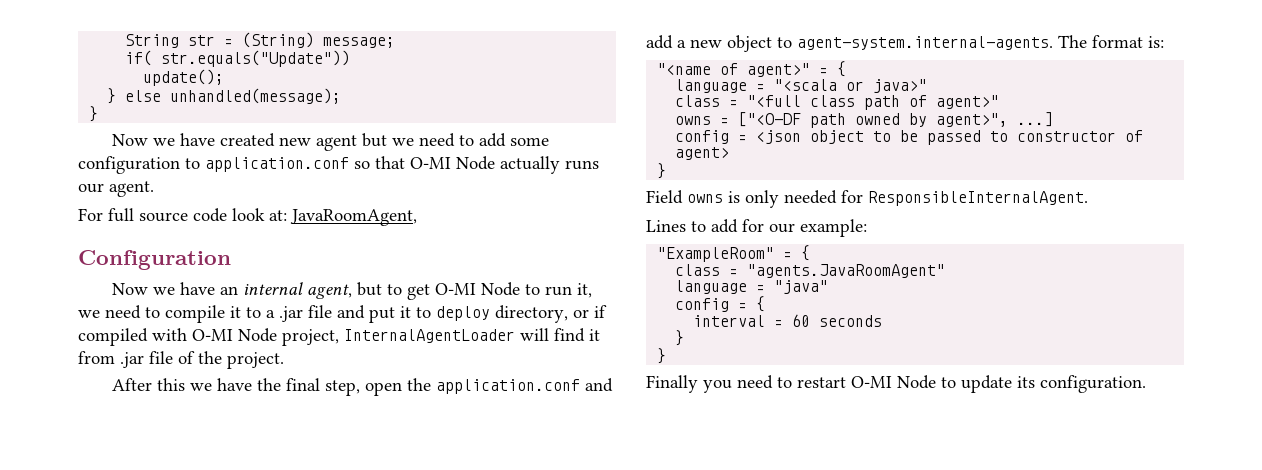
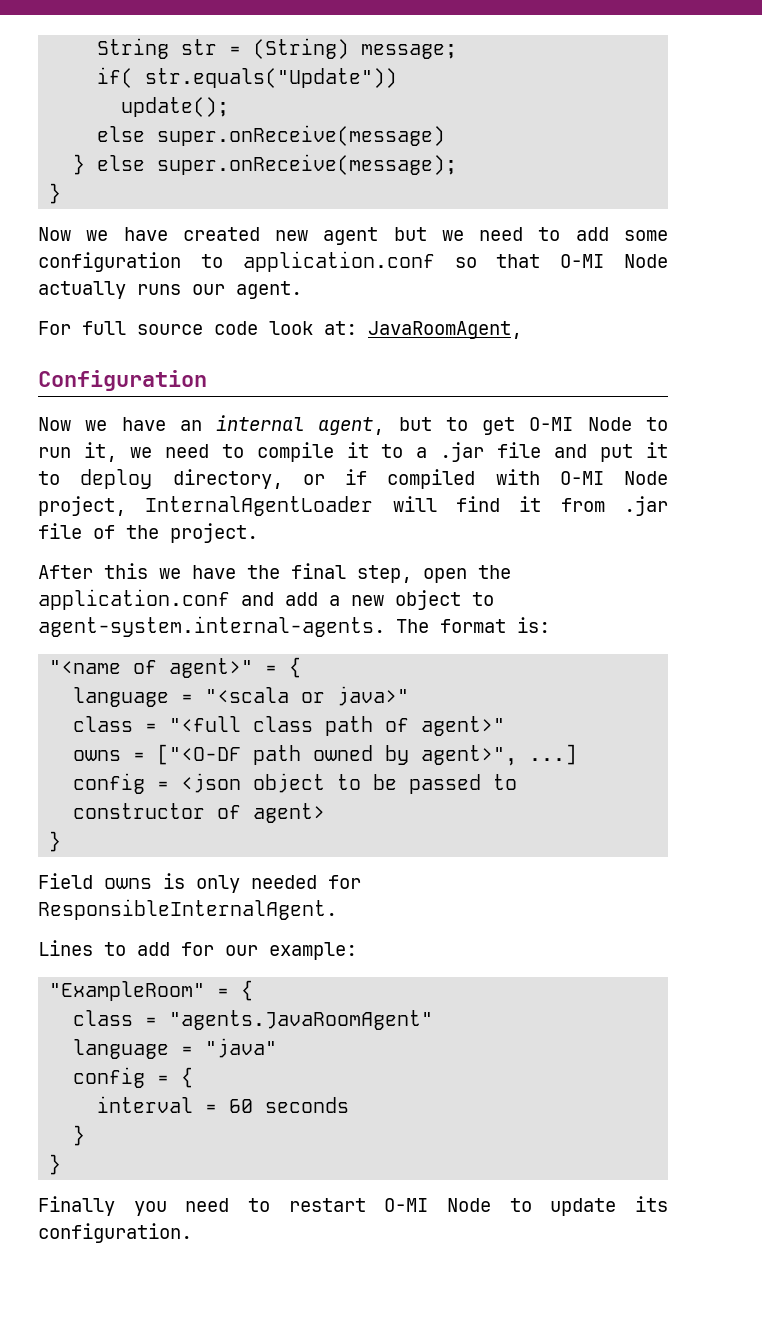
+ else super.onReceive(message)
- } else unhandled(message);
+ } else super.onReceive(message);

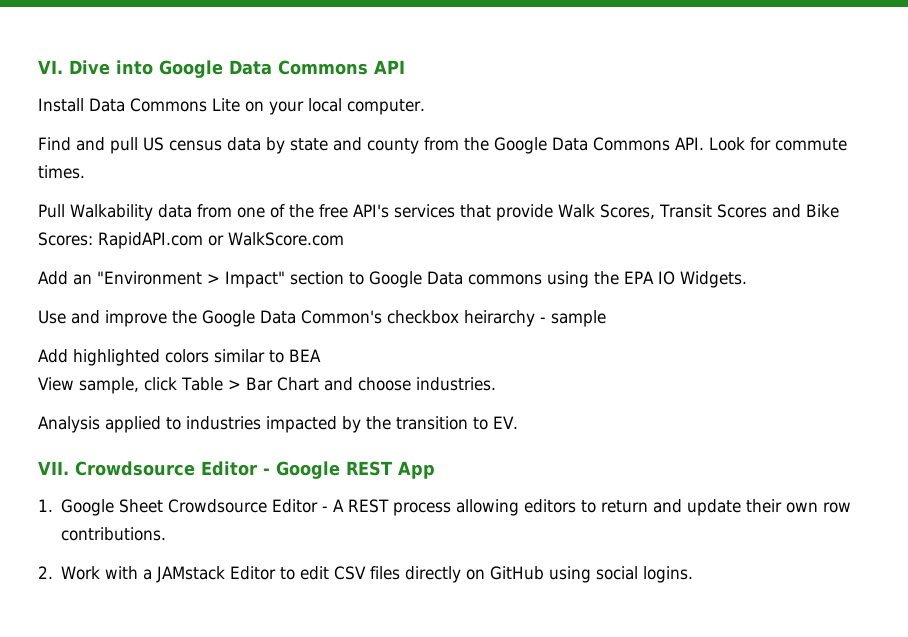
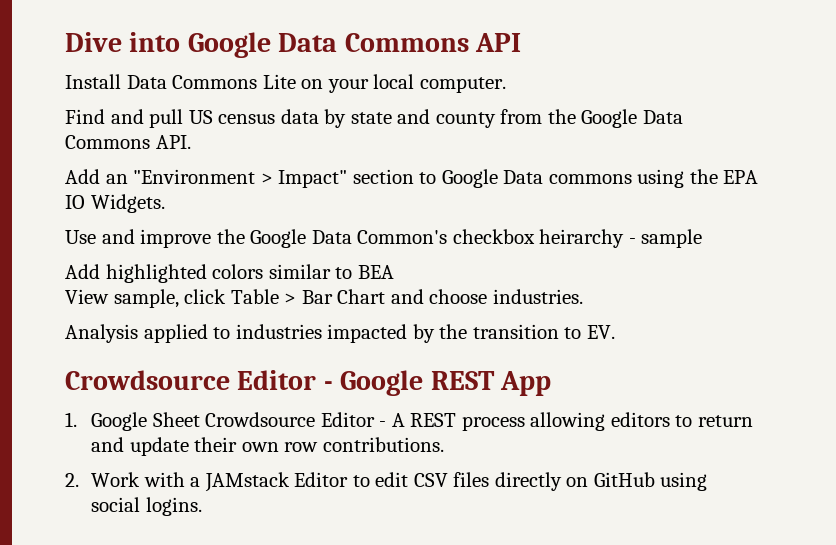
- VI. Dive into Google Data Commons API
+ Dive into Google Data Commons API
- Find and pull US census data by state and county from the Google Data Commons API. Look for commute times.
- Pull Walkability data from one of the free API's services that provide Walk Scores, Transit Scores and Bike Scores: RapidAPI.com or WalkScore.com
+ Find and pull US census data by state and county from the Google Data Commons API.
- VII. Crowdsource Editor - Google REST App
+ Crowdsource Editor - Google REST App

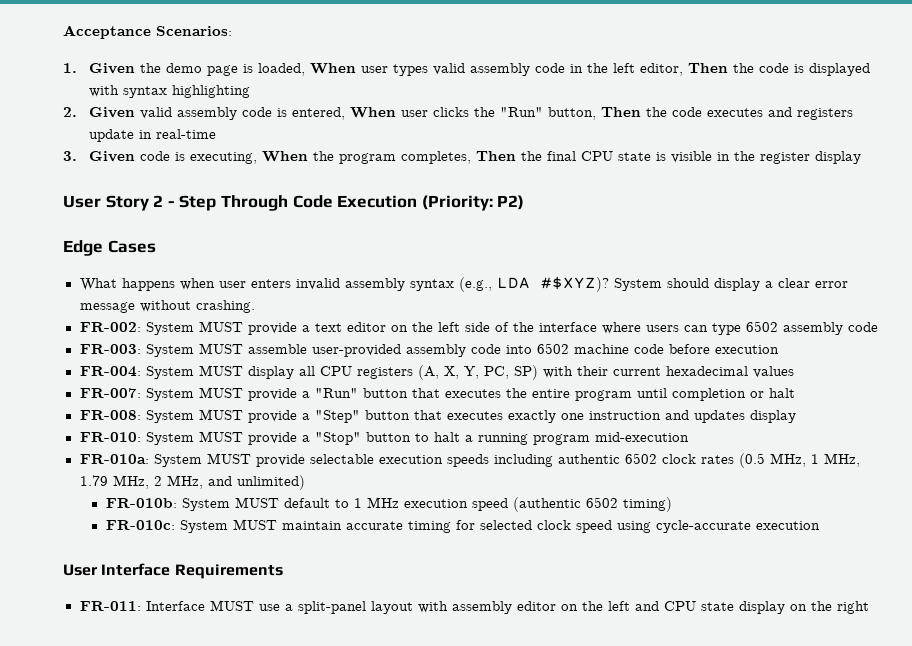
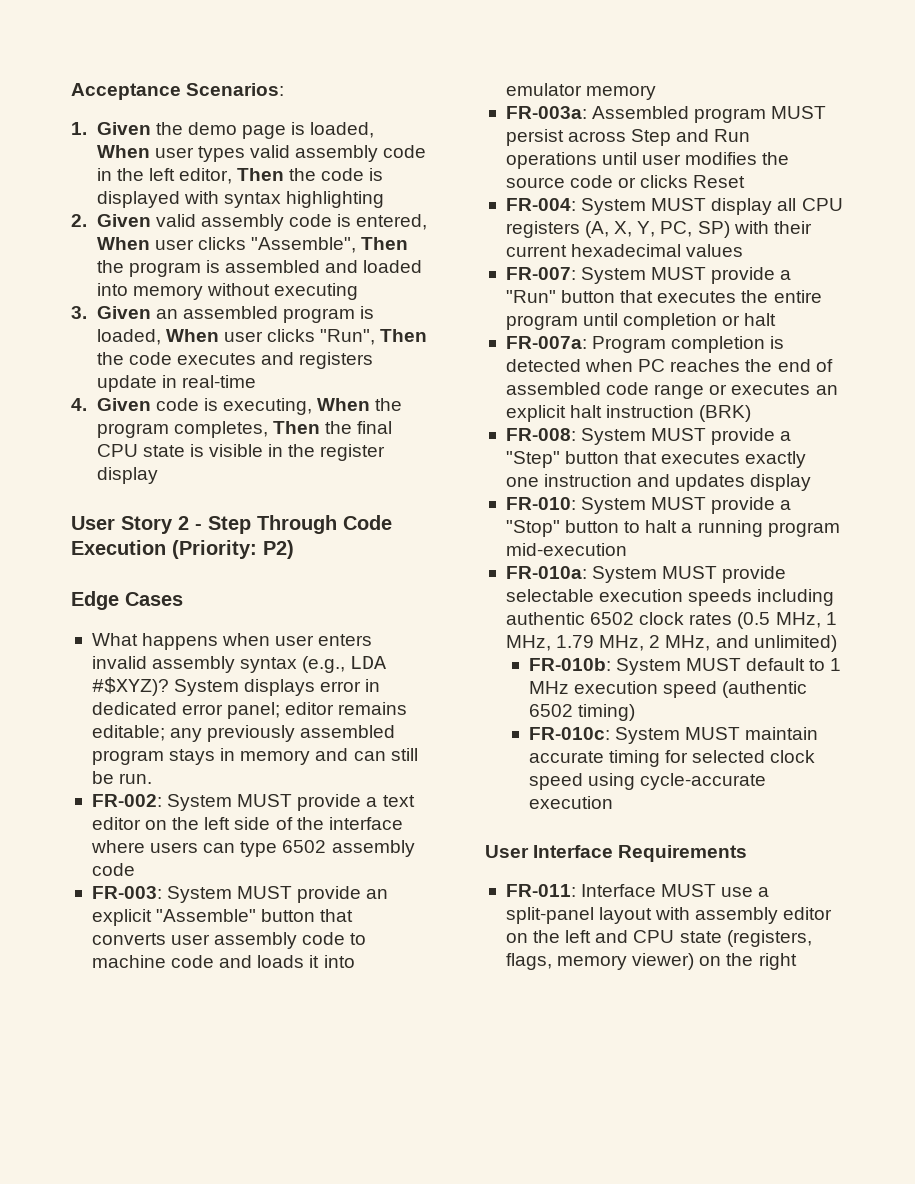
- 2. Given valid assembly code is entered, When user clicks the "Run" button, Then the code executes and registers update in real-time
+ 2. Given valid assembly code is entered, When user clicks "Assemble", Then the program is assembled and loaded into memory without executing
+ 3. Given an assembled program is loaded, When user clicks "Run", Then the code executes and registers update in real-time
- 3. Given code is executing, When the program completes, Then the final CPU state is visible in the register display
+ 4. Given code is executing, When the program completes, Then the final CPU state is visible in the register display
- System should display a clear error message without crashing.
+ System displays error in dedicated error panel; editor remains editable; any previously assembled program stays in memory and can still be run.
- FR-003: System MUST assemble user-provided assembly code into 6502 machine code before execution
+ FR-003: System MUST provide an explicit "Assemble" button that converts user assembly code to machine code and loads it into emulator memory
+ FR-003a: Assembled program MUST persist across Step and Run operations until user modifies the source code or clicks Reset
+ FR-007a: Program completion is detected when PC reaches the end of assembled code range or executes an explicit halt instruction (BRK)
- FR-011: Interface MUST use a split-panel layout with assembly editor on the left and CPU state display on the right
+ FR-011: Interface MUST use a split-panel layout with assembly editor on the left and CPU state (registers, flags, memory viewer) on the right

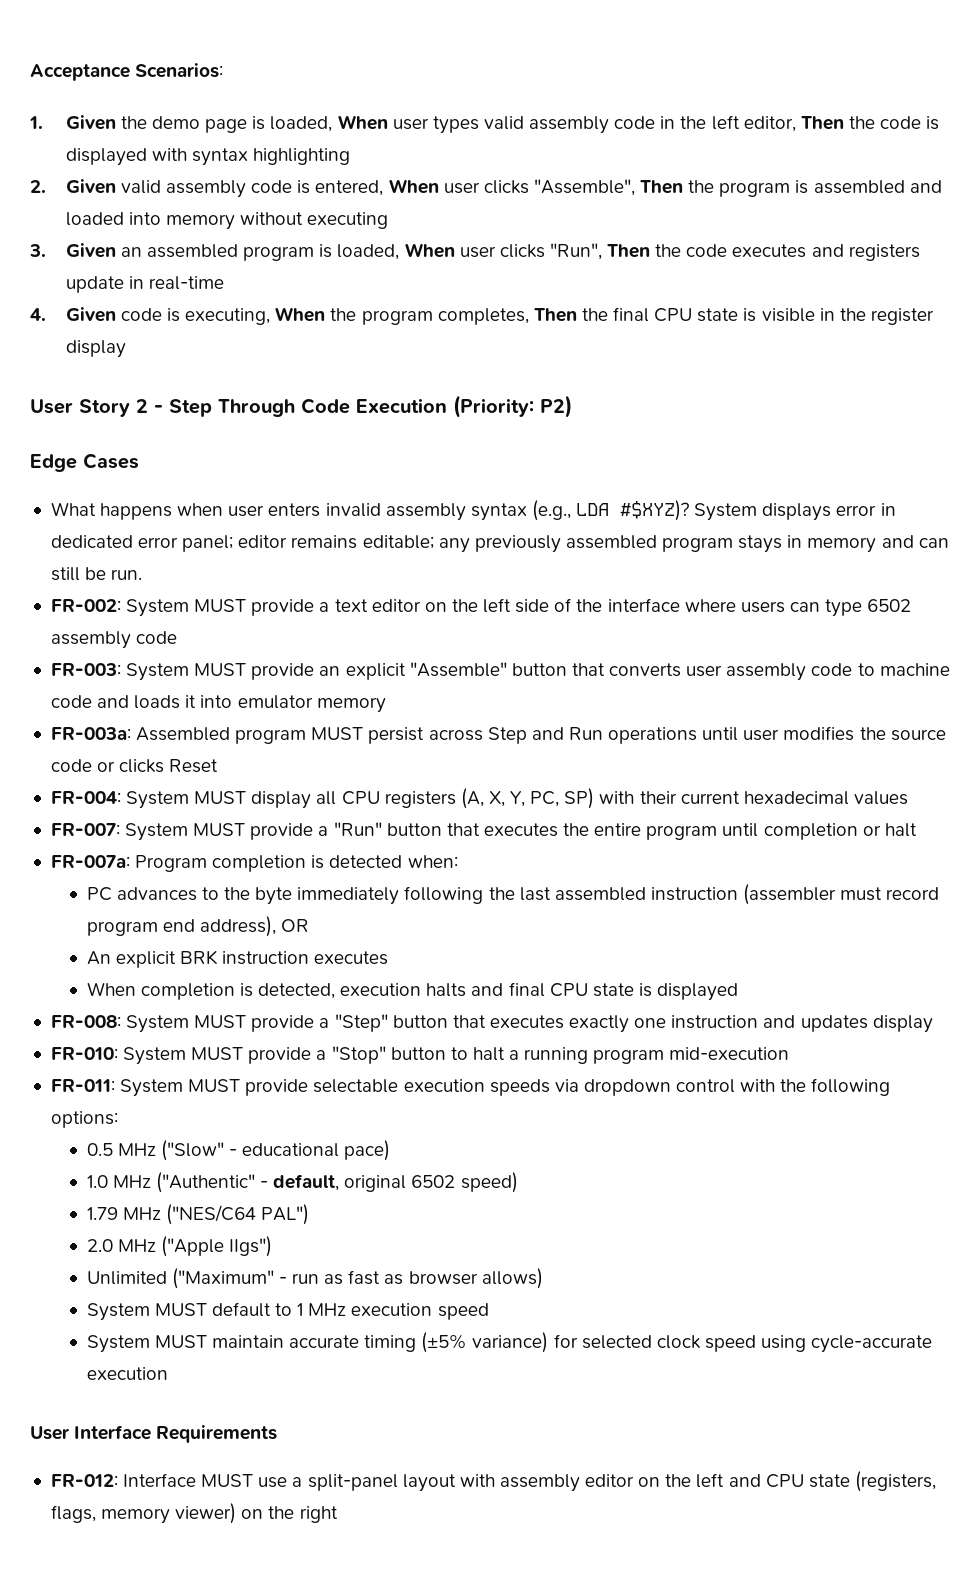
- FR-007a: Program completion is detected when PC reaches the end of assembled code range or executes an explicit halt instruction (BRK)
+ FR-007a: Program completion is detected when:
+ PC advances to the byte immediately following the last assembled instruction (assembler must record program end address), OR
+ An explicit BRK instruction executes
+ When completion is detected, execution halts and final CPU state is displayed
- FR-010a: System MUST provide selectable execution speeds including authentic 6502 clock rates (0.5 MHz, 1 MHz, 1.79 MHz, 2 MHz, and unlimited)
- FR-010b: System MUST default to 1 MHz execution speed (authentic 6502 timing)
- FR-010c: System MUST maintain accurate timing for selected clock speed using cycle-accurate execution
+ FR-011: System MUST provide selectable execution speeds via dropdown control with the following options:
+ 0.5 MHz ("Slow" - educational pace)
+ 1.0 MHz ("Authentic" - default, original 6502 speed)
+ 1.79 MHz ("NES/C64 PAL")
+ 2.0 MHz ("Apple IIgs")
+ Unlimited ("Maximum" - run as fast as browser allows)
+ System MUST default to 1 MHz execution speed
+ System MUST maintain accurate timing (±5% variance) for selected clock speed using cycle-accurate execution
- FR-011: Interface MUST use a split-panel layout with assembly editor on the left and CPU state (registers, flags, memory viewer) on the right
+ FR-012: Interface MUST use a split-panel layout with assembly editor on the left and CPU state (registers, flags, memory viewer) on the right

### Task directions
For the records above, give every line again exactly and skip the pictures.

### Result of this task
+ else super.onReceive(message)
- } else unhandled(message);
+ } else super.onReceive(message);

- VI. Dive into Google Data Commons API
+ Dive into Google Data Commons API
- Find and pull US census data by state and county from the Google Data Commons API. Look for commute times.
- Pull Walkability data from one of the free API's services that provide Walk Scores, Transit Scores and Bike Scores: RapidAPI.com or WalkScore.com
+ Find and pull US census data by state and county from the Google Data Commons API.
- VII. Crowdsource Editor - Google REST App
+ Crowdsource Editor - Google REST App

- 2. Given valid assembly code is entered, When user clicks the "Run" button, Then the code executes and registers update in real-time
+ 2. Given valid assembly code is entered, When user clicks "Assemble", Then the program is assembled and loaded into memory without executing
+ 3. Given an assembled program is loaded, When user clicks "Run", Then the code executes and registers update in real-time
- 3. Given code is executing, When the program completes, Then the final CPU state is visible in the register display
+ 4. Given code is executing, When the program completes, Then the final CPU state is visible in the register display
- System should display a clear error message without crashing.
+ System displays error in dedicated error panel; editor remains editable; any previously assembled program stays in memory and can still be run.
- FR-003: System MUST assemble user-provided assembly code into 6502 machine code before execution
+ FR-003: System MUST provide an explicit "Assemble" button that converts user assembly code to machine code and loads it into emulator memory
+ FR-003a: Assembled program MUST persist across Step and Run operations until user modifies the source code or clicks Reset
+ FR-007a: Program completion is detected when PC reaches the end of assembled code range or executes an explicit halt instruction (BRK)
- FR-011: Interface MUST use a split-panel layout with assembly editor on the left and CPU state display on the right
+ FR-011: Interface MUST use a split-panel layout with assembly editor on the left and CPU state (registers, flags, memory viewer) on the right

- FR-007a: Program completion is detected when PC reaches the end of assembled code range or executes an explicit halt instruction (BRK)
+ FR-007a: Program completion is detected when:
+ PC advances to the byte immediately following the last assembled instruction (assembler must record program end address), OR
+ An explicit BRK instruction executes
+ When completion is detected, execution halts and final CPU state is displayed
- FR-010a: System MUST provide selectable execution speeds including authentic 6502 clock rates (0.5 MHz, 1 MHz, 1.79 MHz, 2 MHz, and unlimited)
- FR-010b: System MUST default to 1 MHz execution speed (authentic 6502 timing)
- FR-010c: System MUST maintain accurate timing for selected clock speed using cycle-accurate execution
+ FR-011: System MUST provide selectable execution speeds via dropdown control with the following options:
+ 0.5 MHz ("Slow" - educational pace)
+ 1.0 MHz ("Authentic" - default, original 6502 speed)
+ 1.79 MHz ("NES/C64 PAL")
+ 2.0 MHz ("Apple IIgs")
+ Unlimited ("Maximum" - run as fast as browser allows)
+ System MUST default to 1 MHz execution speed
+ System MUST maintain accurate timing (±5% variance) for selected clock speed using cycle-accurate execution
- FR-011: Interface MUST use a split-panel layout with assembly editor on the left and CPU state (registers, flags, memory viewer) on the right
+ FR-012: Interface MUST use a split-panel layout with assembly editor on the left and CPU state (registers, flags, memory viewer) on the right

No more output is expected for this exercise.